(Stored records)
----------

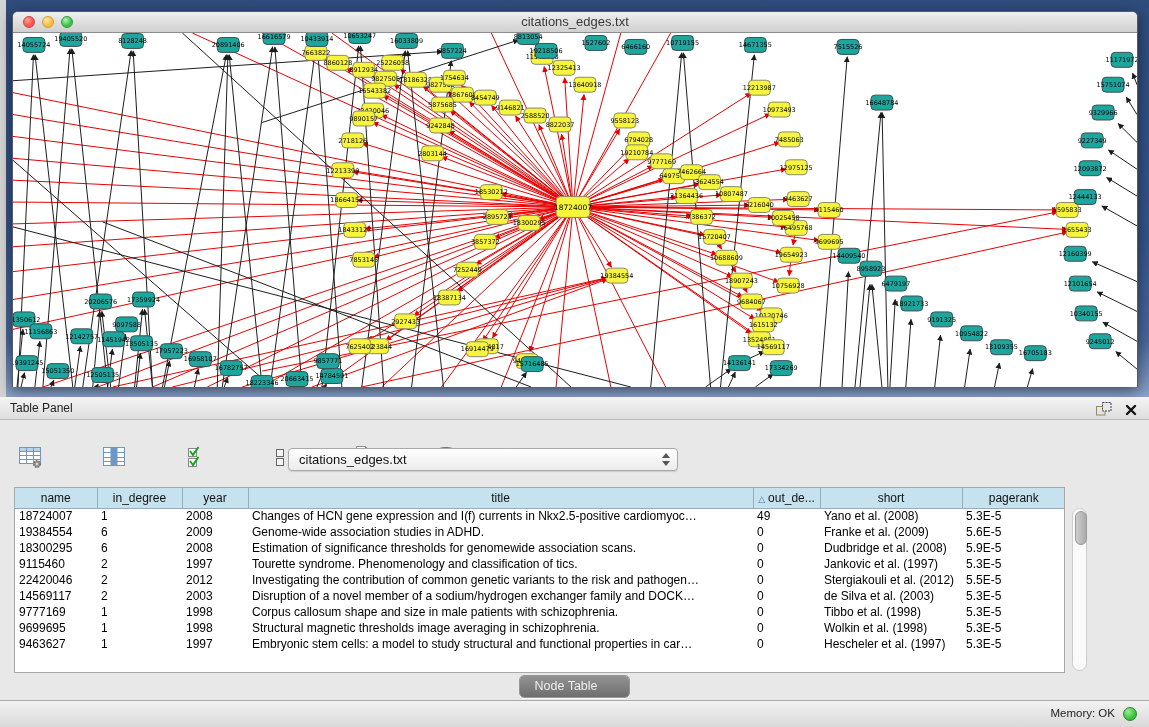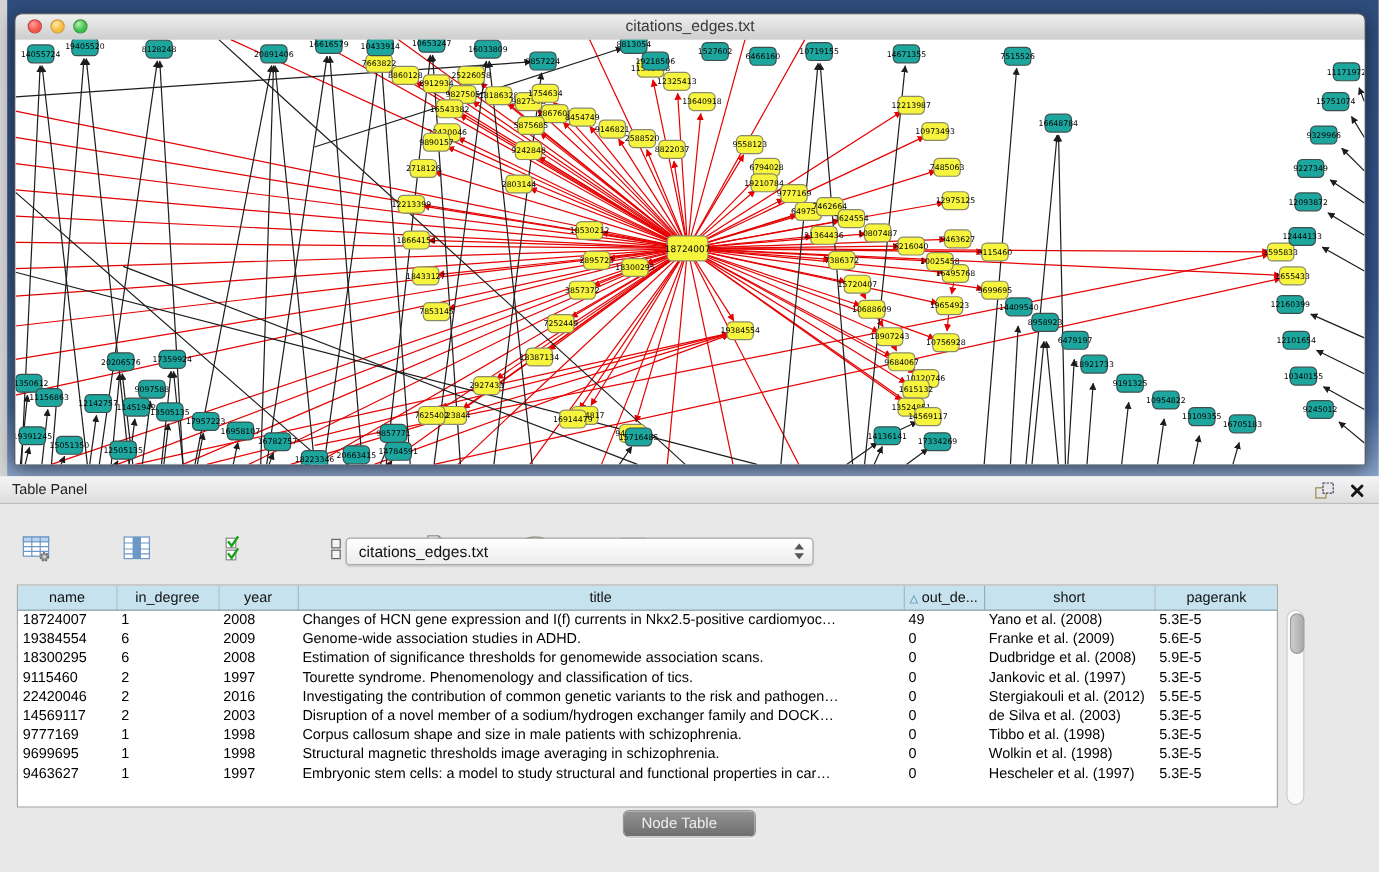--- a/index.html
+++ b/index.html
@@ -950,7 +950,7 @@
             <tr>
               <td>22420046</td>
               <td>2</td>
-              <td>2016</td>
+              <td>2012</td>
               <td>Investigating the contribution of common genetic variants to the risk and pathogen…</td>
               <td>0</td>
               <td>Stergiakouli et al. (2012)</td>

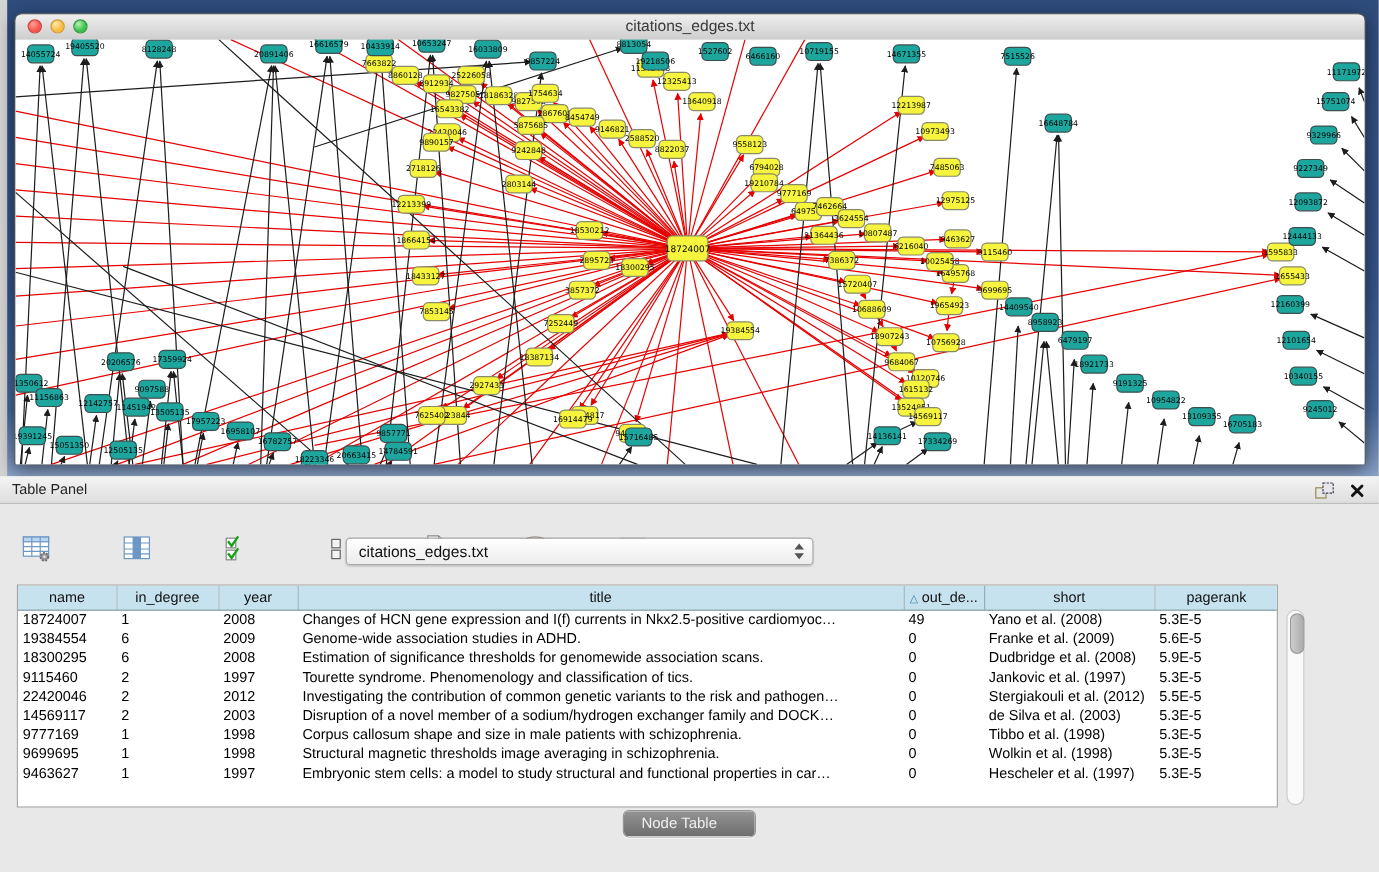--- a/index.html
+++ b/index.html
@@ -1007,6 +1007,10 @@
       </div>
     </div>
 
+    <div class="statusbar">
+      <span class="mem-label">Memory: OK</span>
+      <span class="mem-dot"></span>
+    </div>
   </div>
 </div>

----------

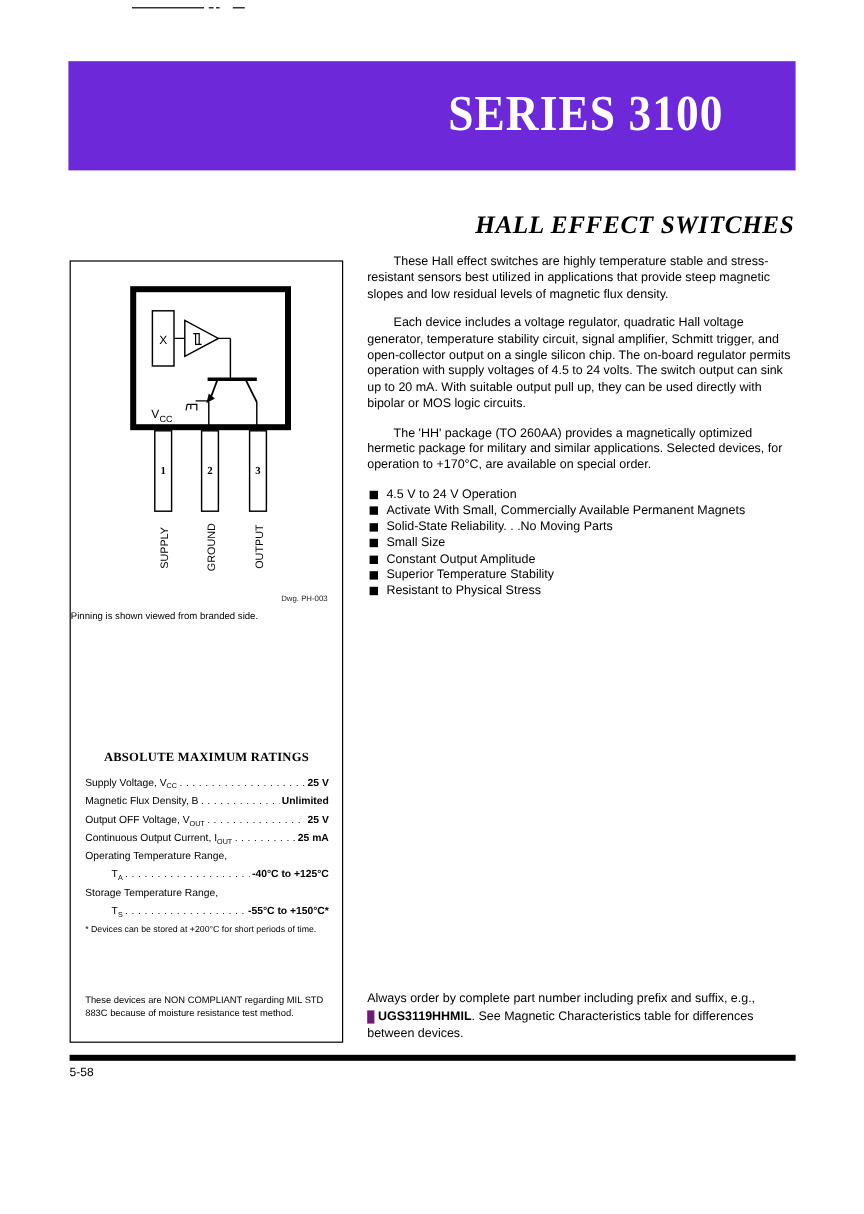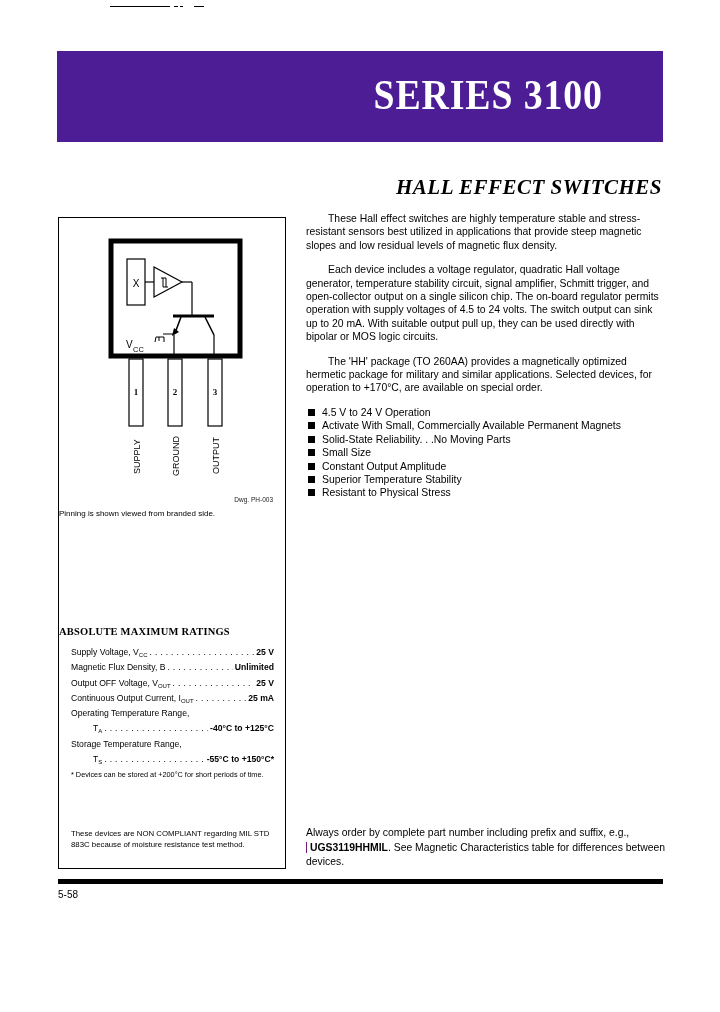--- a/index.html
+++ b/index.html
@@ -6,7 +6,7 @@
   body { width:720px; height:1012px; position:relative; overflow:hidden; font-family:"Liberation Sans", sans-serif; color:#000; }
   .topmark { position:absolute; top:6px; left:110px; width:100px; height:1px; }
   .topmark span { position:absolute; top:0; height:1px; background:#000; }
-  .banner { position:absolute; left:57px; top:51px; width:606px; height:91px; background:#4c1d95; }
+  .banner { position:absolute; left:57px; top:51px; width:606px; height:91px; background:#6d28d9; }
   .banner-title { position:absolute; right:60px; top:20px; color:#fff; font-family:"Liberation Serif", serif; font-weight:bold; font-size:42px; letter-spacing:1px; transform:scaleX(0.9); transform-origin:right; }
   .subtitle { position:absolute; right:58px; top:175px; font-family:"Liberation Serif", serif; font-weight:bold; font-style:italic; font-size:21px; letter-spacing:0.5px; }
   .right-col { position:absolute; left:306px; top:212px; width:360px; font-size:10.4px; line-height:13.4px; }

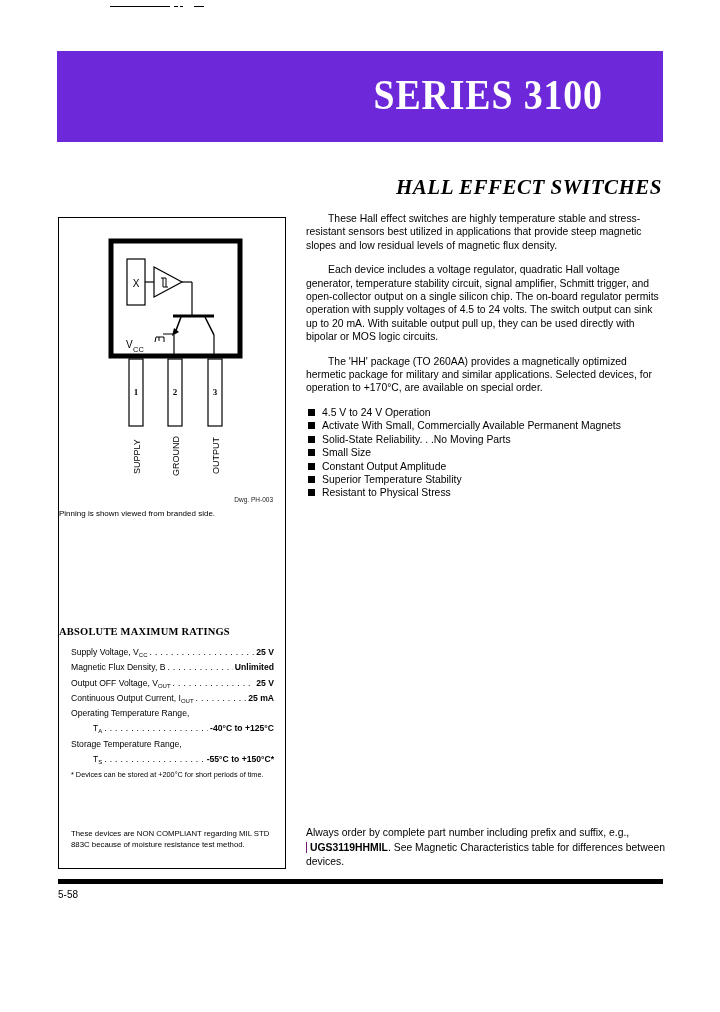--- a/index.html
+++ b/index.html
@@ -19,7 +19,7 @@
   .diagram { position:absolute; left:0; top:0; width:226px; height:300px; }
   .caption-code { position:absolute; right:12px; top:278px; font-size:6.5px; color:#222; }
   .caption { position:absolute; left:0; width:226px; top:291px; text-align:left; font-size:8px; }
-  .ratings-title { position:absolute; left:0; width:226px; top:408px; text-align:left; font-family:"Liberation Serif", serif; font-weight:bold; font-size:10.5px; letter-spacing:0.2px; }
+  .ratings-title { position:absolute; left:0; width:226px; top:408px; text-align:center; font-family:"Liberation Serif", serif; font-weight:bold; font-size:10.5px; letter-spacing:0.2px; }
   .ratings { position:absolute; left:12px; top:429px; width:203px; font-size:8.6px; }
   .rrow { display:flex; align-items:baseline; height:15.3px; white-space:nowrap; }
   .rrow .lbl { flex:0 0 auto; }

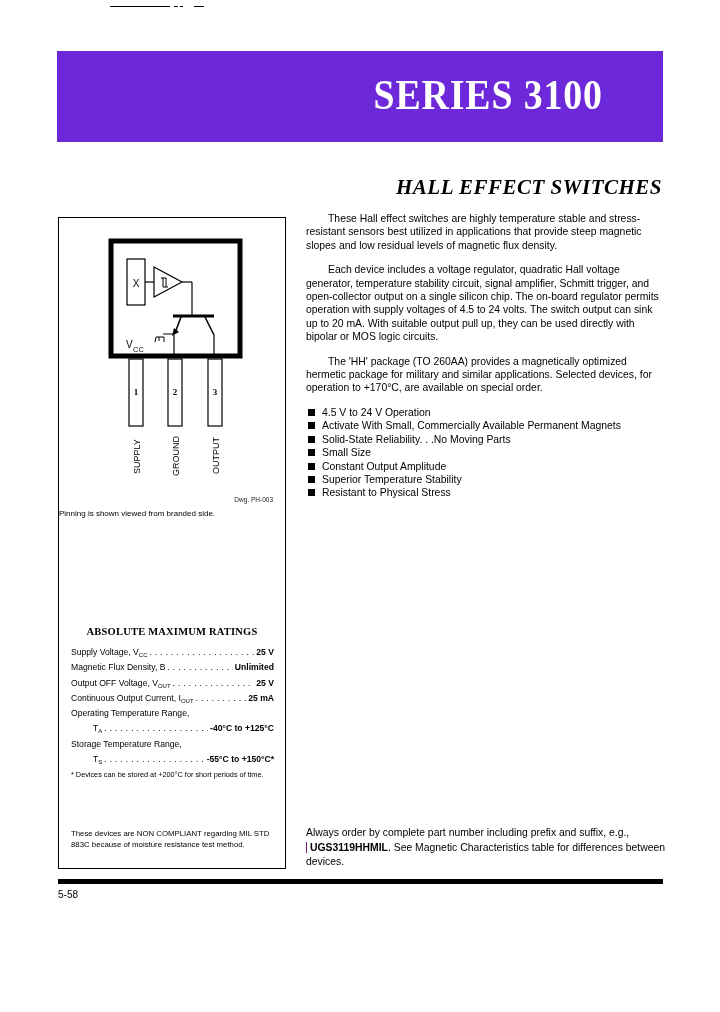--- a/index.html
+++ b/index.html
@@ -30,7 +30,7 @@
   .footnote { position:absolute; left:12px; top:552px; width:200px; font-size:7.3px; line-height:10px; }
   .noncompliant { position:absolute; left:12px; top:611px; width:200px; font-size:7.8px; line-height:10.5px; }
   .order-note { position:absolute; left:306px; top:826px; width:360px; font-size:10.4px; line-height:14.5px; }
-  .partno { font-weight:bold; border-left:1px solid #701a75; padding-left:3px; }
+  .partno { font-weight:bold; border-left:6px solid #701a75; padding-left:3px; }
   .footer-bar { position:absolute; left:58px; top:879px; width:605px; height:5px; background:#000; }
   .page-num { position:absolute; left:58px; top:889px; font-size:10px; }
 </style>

----------

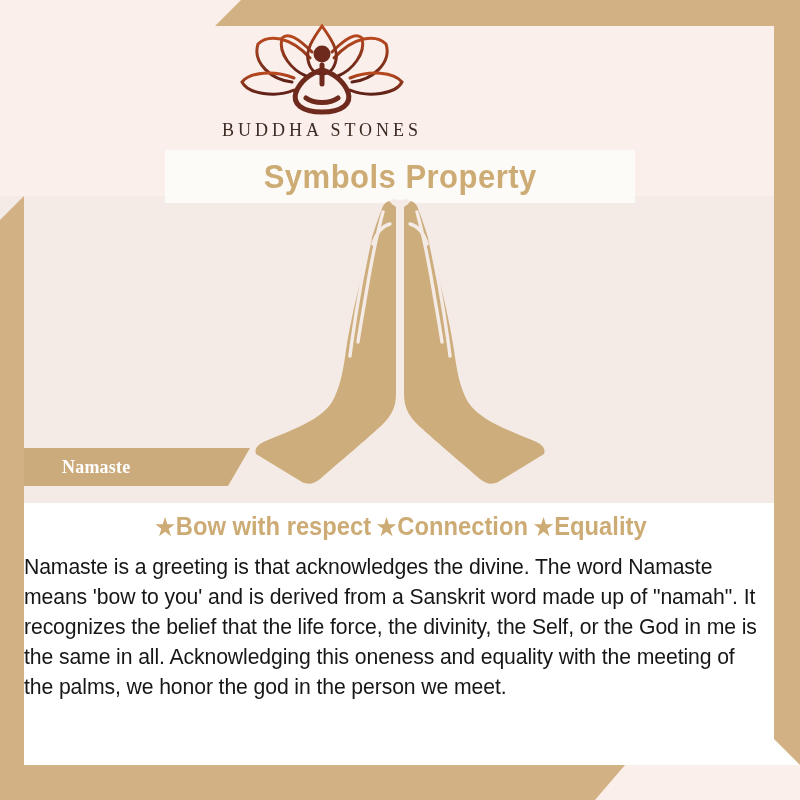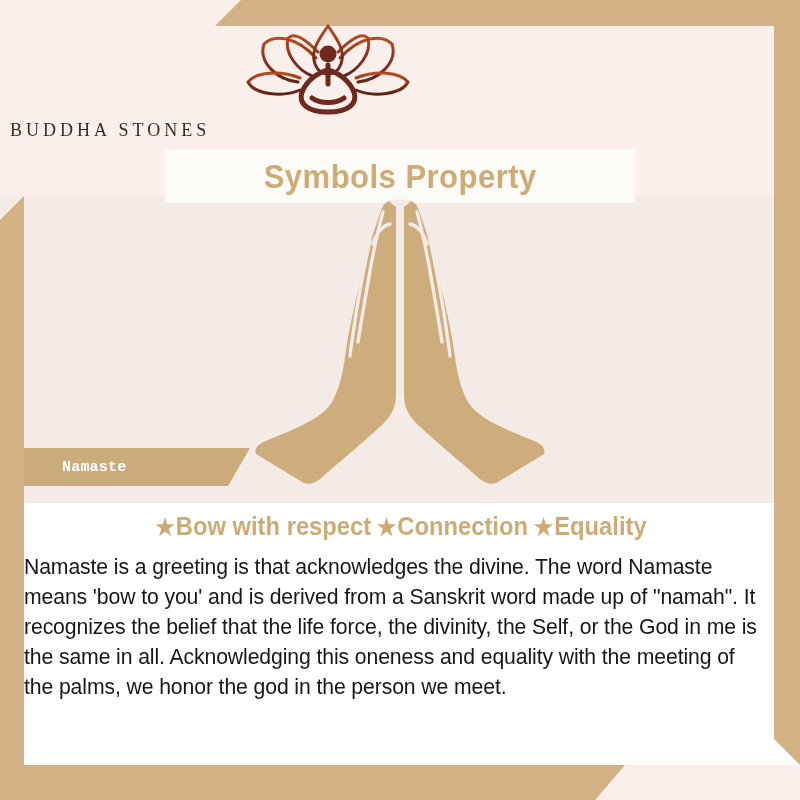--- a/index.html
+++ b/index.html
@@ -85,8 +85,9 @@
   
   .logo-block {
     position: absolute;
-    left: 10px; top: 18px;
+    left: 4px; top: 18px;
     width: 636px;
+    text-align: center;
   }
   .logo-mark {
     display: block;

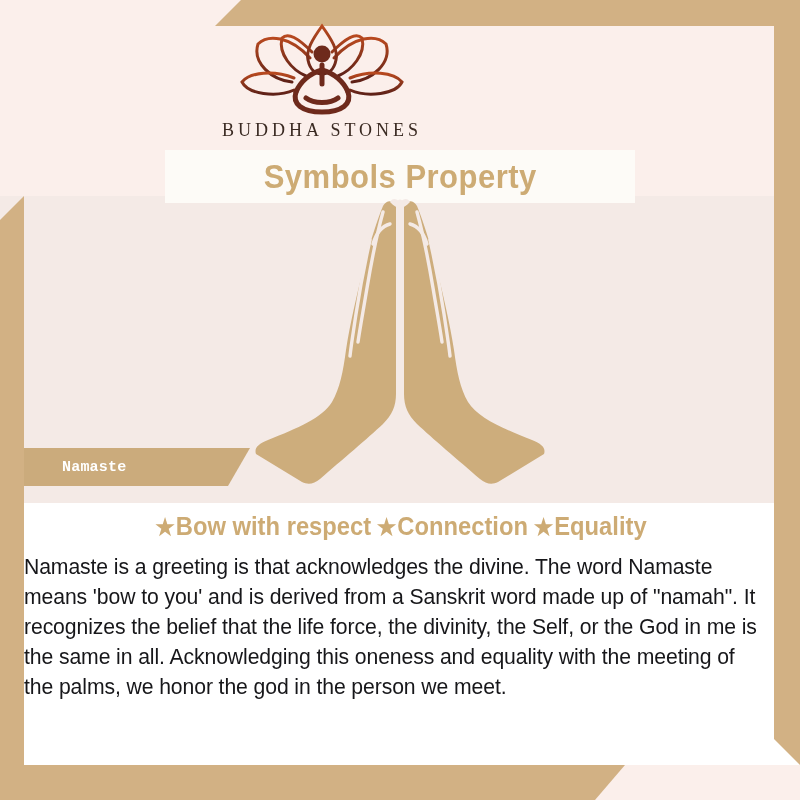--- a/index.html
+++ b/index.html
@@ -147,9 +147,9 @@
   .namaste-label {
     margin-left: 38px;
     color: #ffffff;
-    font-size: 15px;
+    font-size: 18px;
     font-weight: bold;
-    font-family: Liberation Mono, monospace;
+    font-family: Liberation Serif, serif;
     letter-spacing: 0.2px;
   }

----------

_WORK TASK:_ For each line above that contains the word "center", copy that line.

_RESULT:_
+  .ratings-title { position:absolute; left:0; width:226px; top:408px; text-align:center; font-family:"Liberation Serif", serif; font-weight:bold; font-size:10.5px; letter-spacing:0.2px; }
+    text-align: center;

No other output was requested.